Why it matters: The Defense Department is raising red flags about a key element of the AI industry — its reliance on global talent — as it moves to dismiss Anthropic's lawsuit.
What they're saying: "Anthropic employs a large number of foreign nationals to build and support its LLM products, including many from the Peoples Republic of China (PRC)," a March 17 declaration from Pentagon undersecretary Emil Michael states.
- The use of those workers, Michael wrote, "increases the degree of adversarial risk should those employees comply with the PRC's National Intelligence Law."
- The risks with other major U.S. AI companies that use foreign workers are reduced by "the technical and security assurances of the other labs' leadership, along with their consistently responsible and trustworthy behavior" when working with the Pentagon, the filing states.

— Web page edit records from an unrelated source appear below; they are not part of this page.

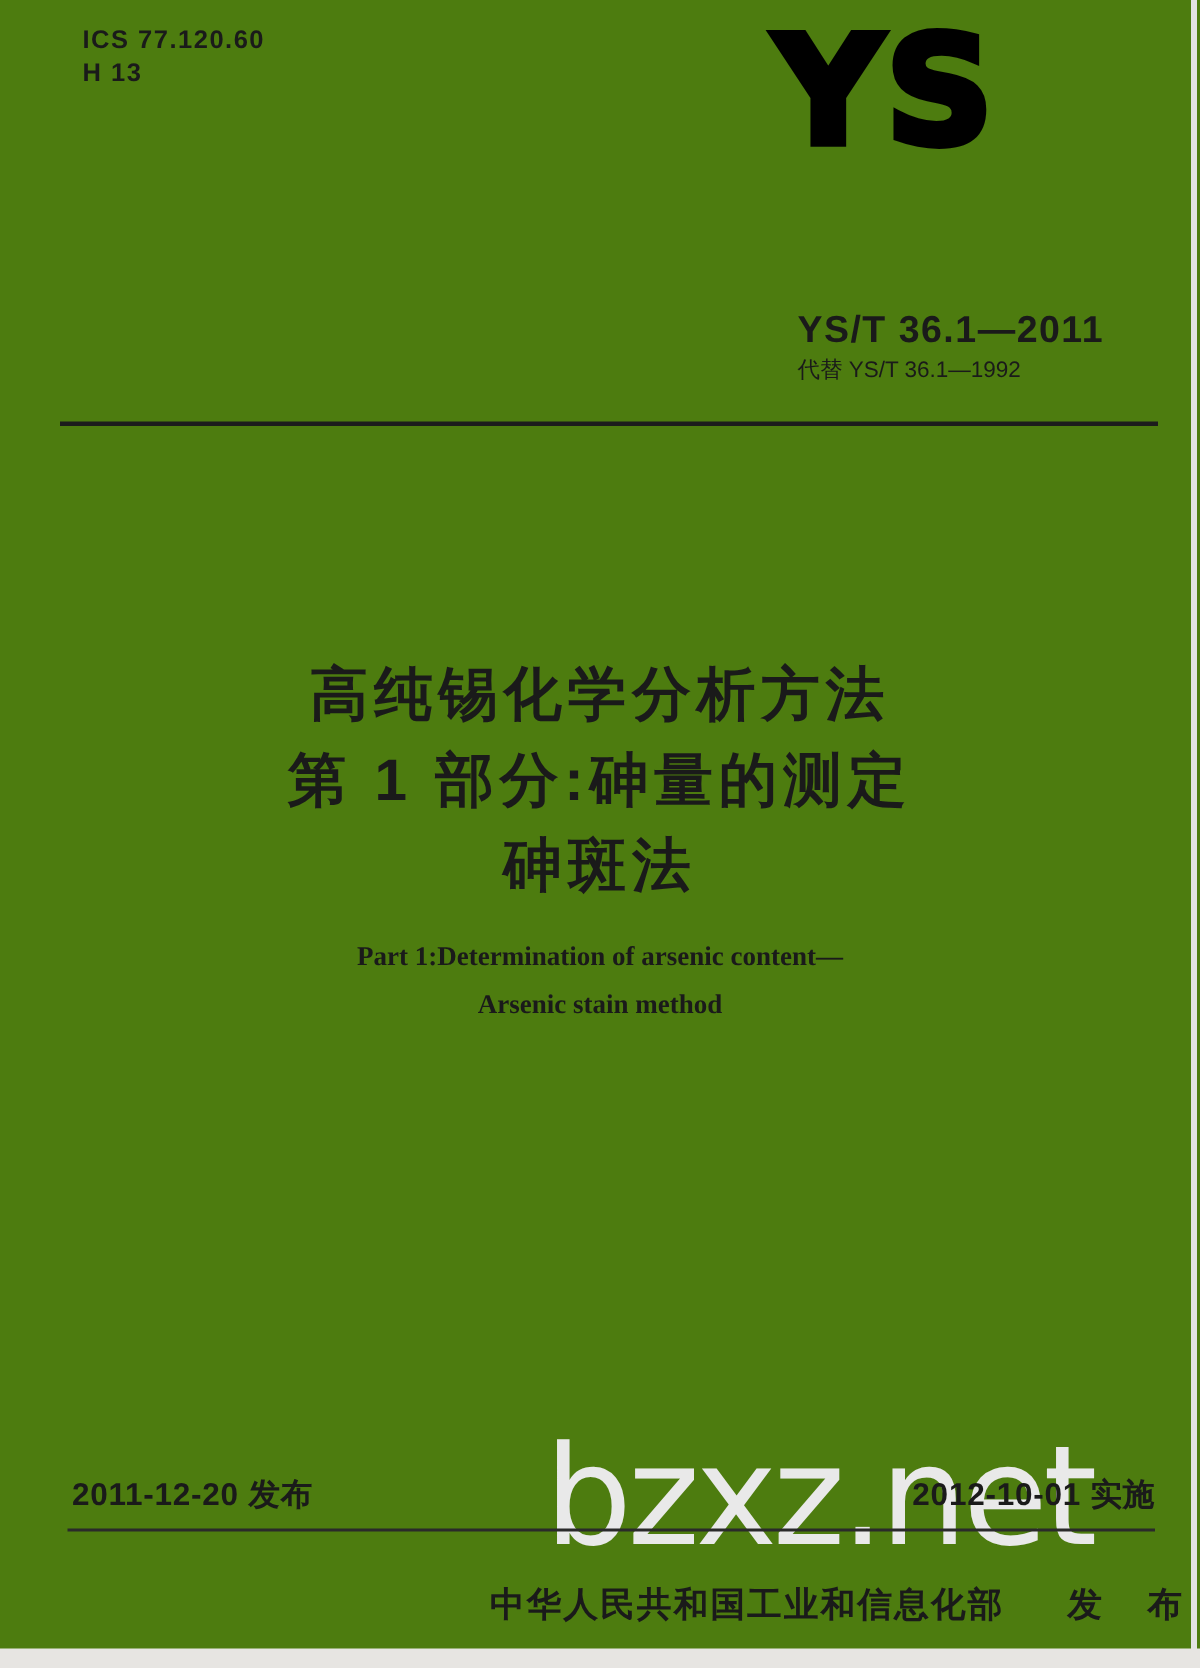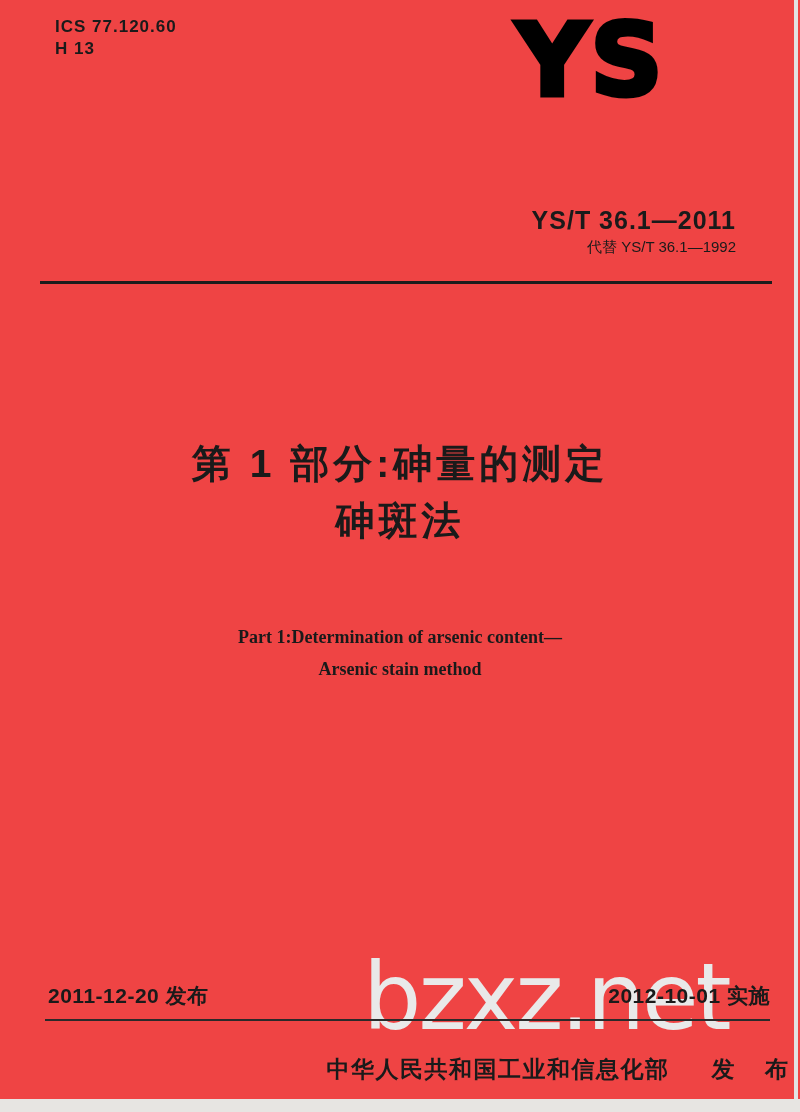"ICS 77.120.60" .page { background: #ef4444 -> #4d7c0f }
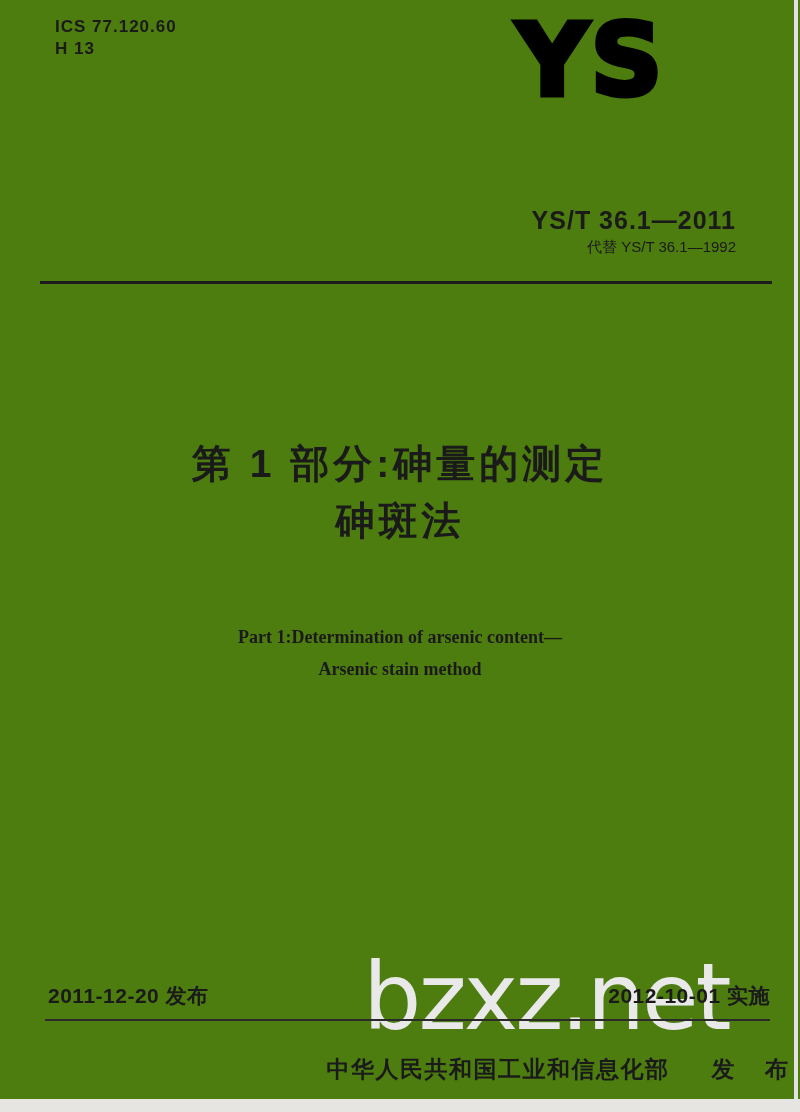"YS/T 36.1—2011" .code-block { text-align: right -> left }
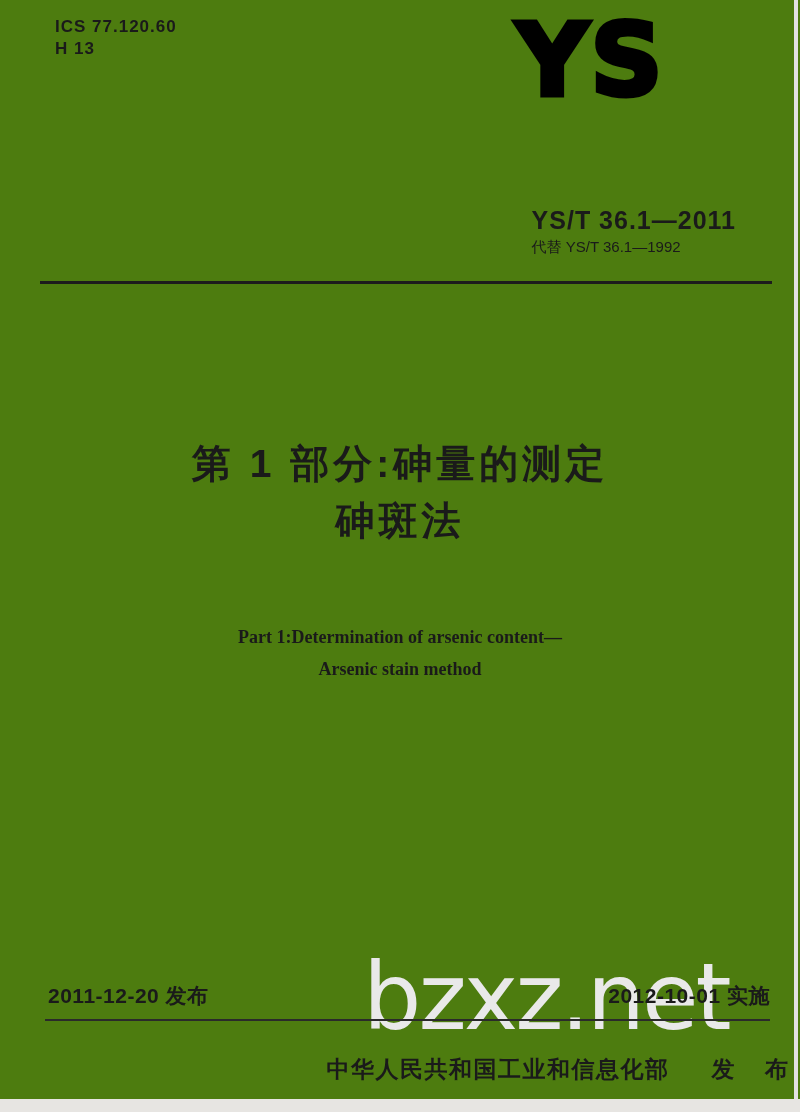"高纯锡化学分析方法" div { html: none -> <div>高纯锡化学分析方法</div> }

- "Anthropic's case, however, is different."
Between the lines: The Pentagon argues its concerns with Anthropic go beyond disagreements over domestic mass surveillance and autonomous weapons, and extend to broader national security risks.
- However, the Pentagon is still relying on Anthropic and is willing to extend the deadline to offboard the company's tools as necessary.
- "As a matter of Department of War policy, we do not comment on ongoing litigation," a Pentagon spokesperson said.
Context: The Pentagon earlier this month designated Anthropic a supply chain risk. Anthropic is asking courts to undo the supply chain risk designation, block its enforcement and require federal agencies to withdraw directives to drop the company.
Zoom in: Foreign-born workers make up a significant share of the top AI and tech talent in the U.S., according to several recent reports.
- Chinese-origin researchers constituted roughly 38-40% of top AI talent at U.S. institutions as of 2023, according to a talent tracker.
The big picture: Anthropic was an early adopter of operational security techniques like research compartmentalization and audit trails, in part because they were the first AI lab to partner with the Pentagon.
- The company last year disrupted a first-of-its-kind AI-orchestrated cyber Chinese espionage campaign on their platform and banned the PRC from their services.
Zoom out: "Insider threats are a genuine and tricky concern," the Foundation for American Innovation's Samuel Hammond said.
- "Ironically, within the industry Anthropic is widely considered to be the most serious and proactive about policing insider threats from foreign nationals and otherwise."
What's next: A hearing on whether to grant Anthropic temporary relief is set for March 24.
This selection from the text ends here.